- [Task brief] Please write out every record exactly, but keep any images out of it.

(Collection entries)
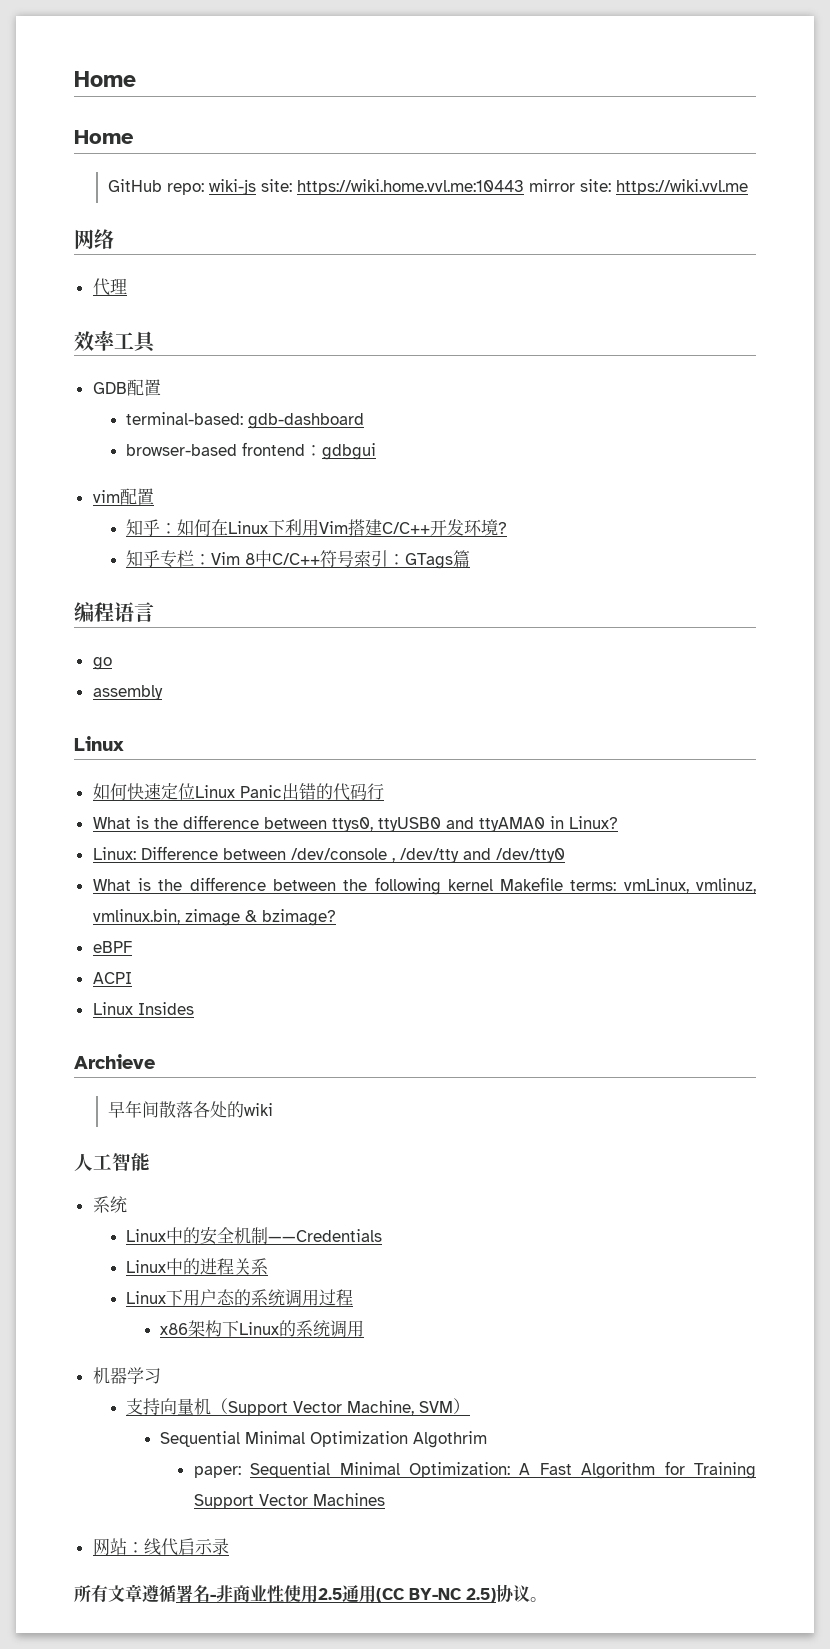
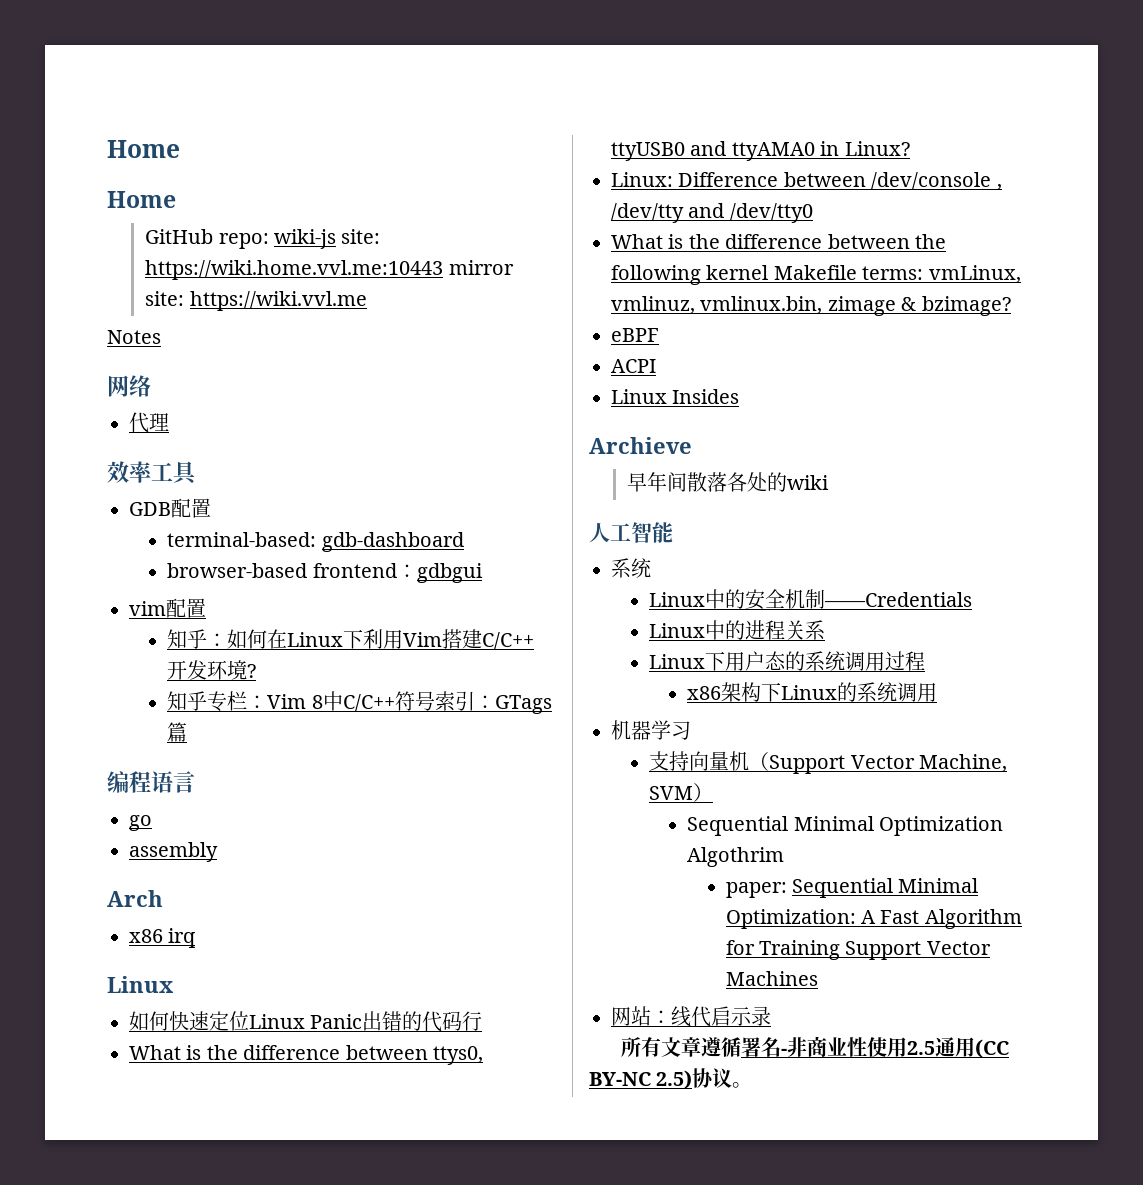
(748, 187) none -> [107,330,161,344] // Notes
(163, 692) none -> [107,890,163,907] [129,928,196,948] // Arch // x86 irq

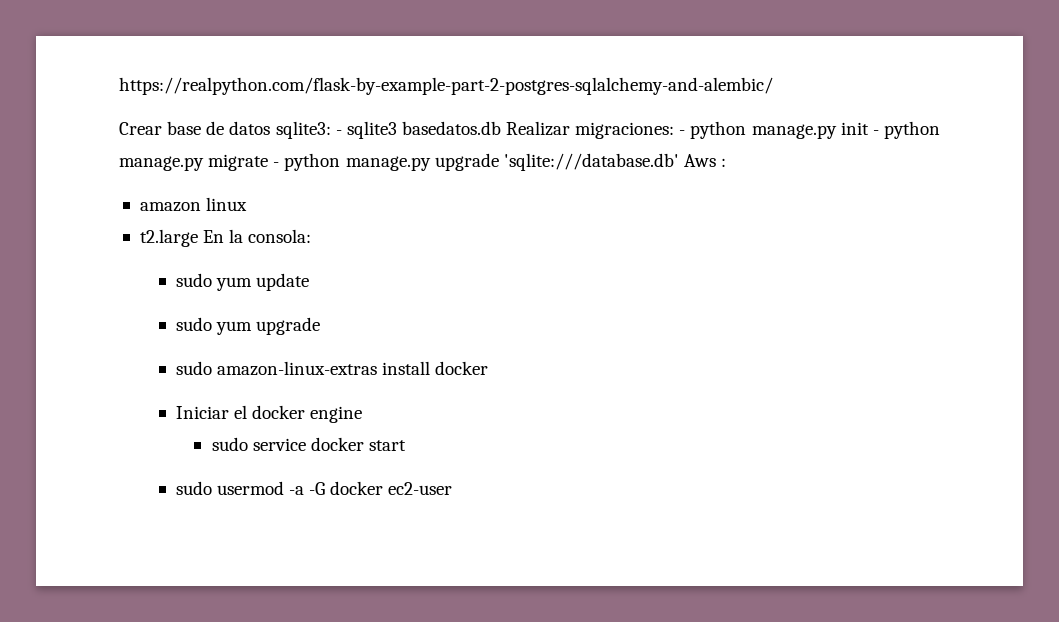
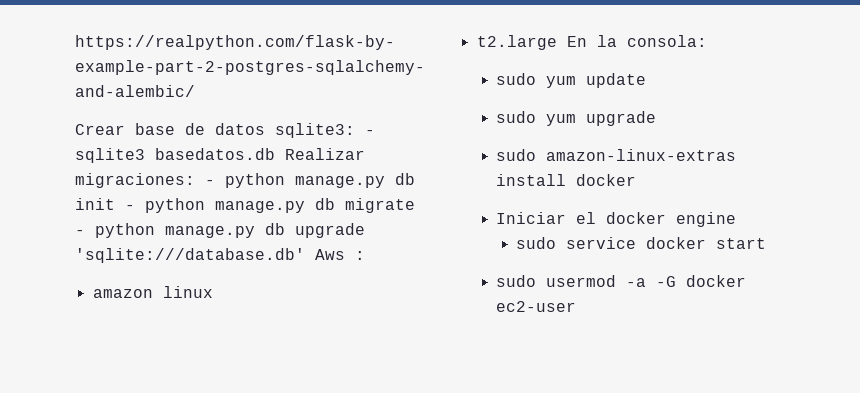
(837, 131) none -> [395,173,415,185] db
(204, 163) none -> [315,198,335,210] db
(431, 163) none -> [265,223,285,235] db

- [Answer for this exercise]
(748, 187) none -> [107,330,161,344] // Notes
(163, 692) none -> [107,890,163,907] [129,928,196,948] // Arch // x86 irq

(837, 131) none -> [395,173,415,185] db
(204, 163) none -> [315,198,335,210] db
(431, 163) none -> [265,223,285,235] db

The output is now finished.